#### Extracted material
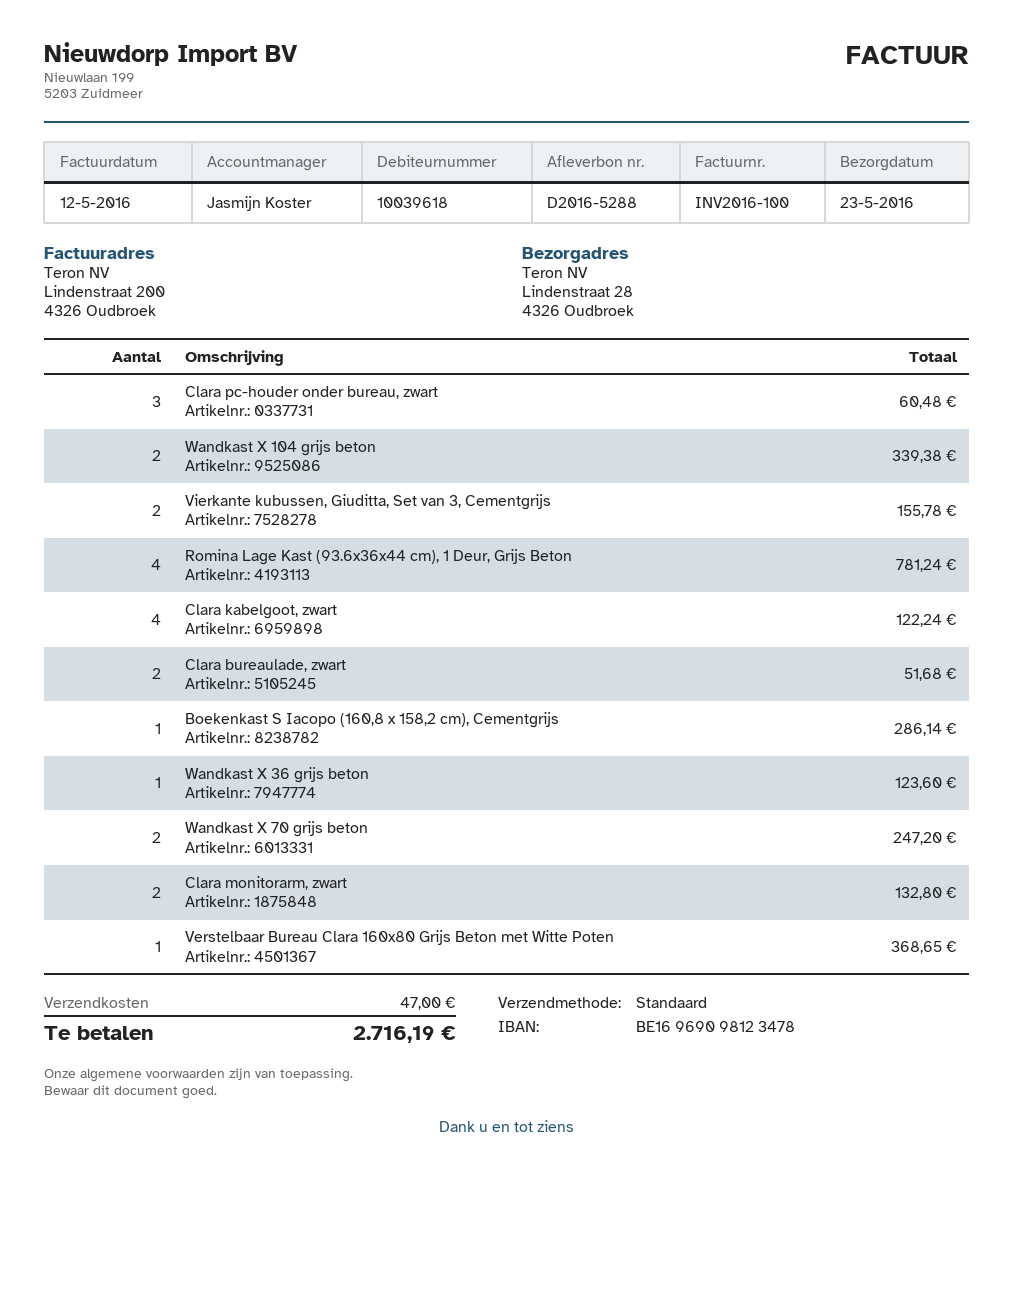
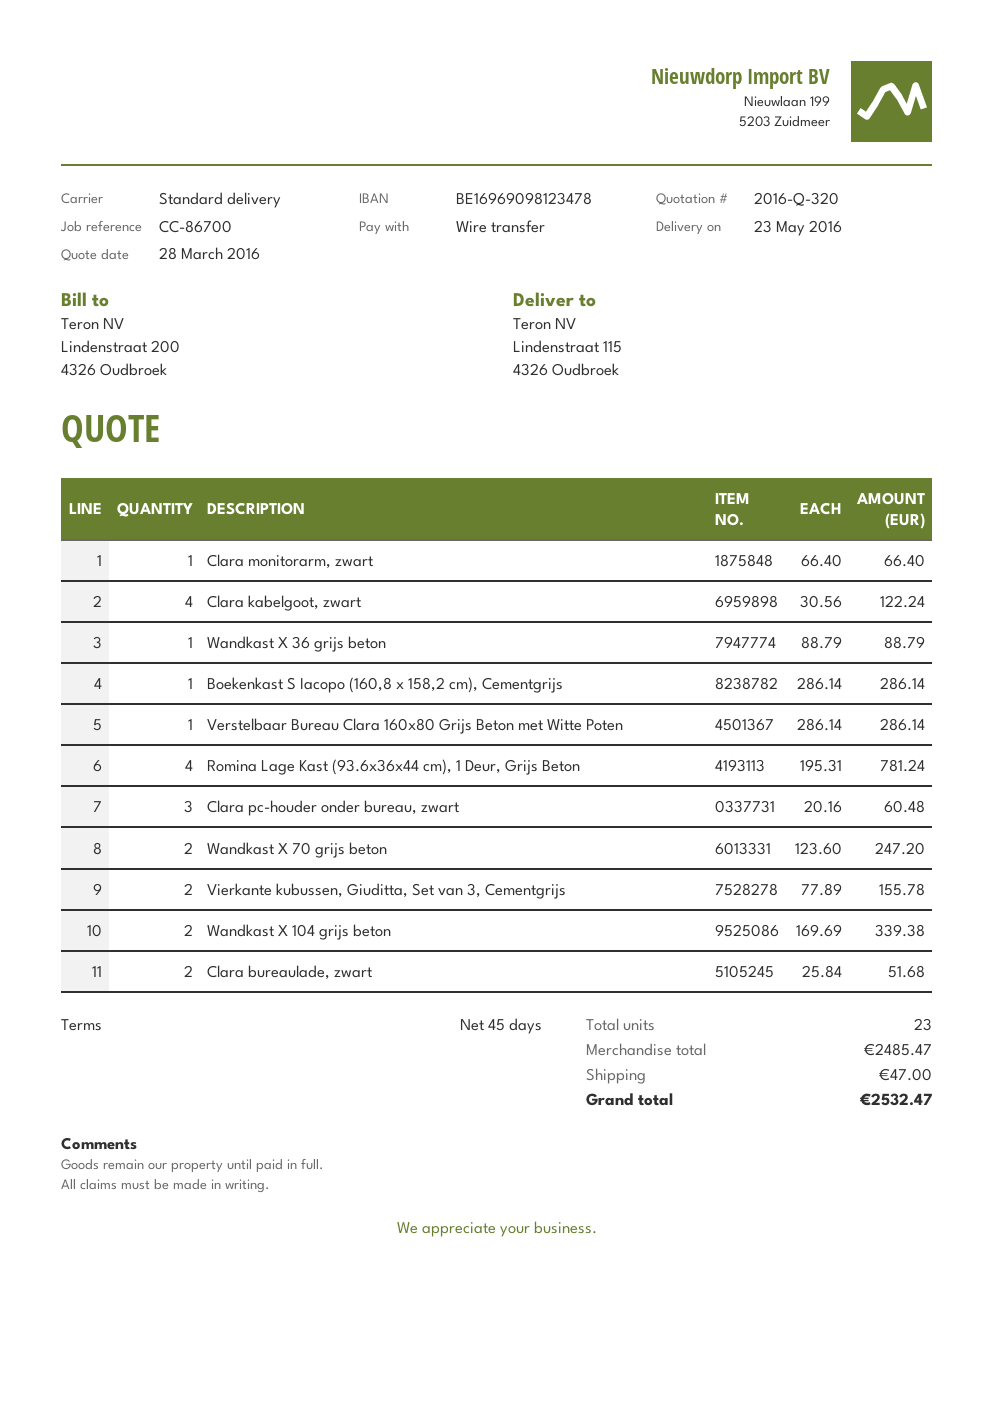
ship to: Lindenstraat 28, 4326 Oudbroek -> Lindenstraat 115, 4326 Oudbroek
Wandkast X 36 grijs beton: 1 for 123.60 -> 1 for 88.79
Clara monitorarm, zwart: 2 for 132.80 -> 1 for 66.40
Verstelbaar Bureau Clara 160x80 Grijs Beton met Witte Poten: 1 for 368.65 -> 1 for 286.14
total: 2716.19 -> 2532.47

#### What needs to be done
All records above are to be repeated exactly, with the images left out.

#### Output
ship to: Lindenstraat 28, 4326 Oudbroek -> Lindenstraat 115, 4326 Oudbroek
Wandkast X 36 grijs beton: 1 for 123.60 -> 1 for 88.79
Clara monitorarm, zwart: 2 for 132.80 -> 1 for 66.40
Verstelbaar Bureau Clara 160x80 Grijs Beton met Witte Poten: 1 for 368.65 -> 1 for 286.14
total: 2716.19 -> 2532.47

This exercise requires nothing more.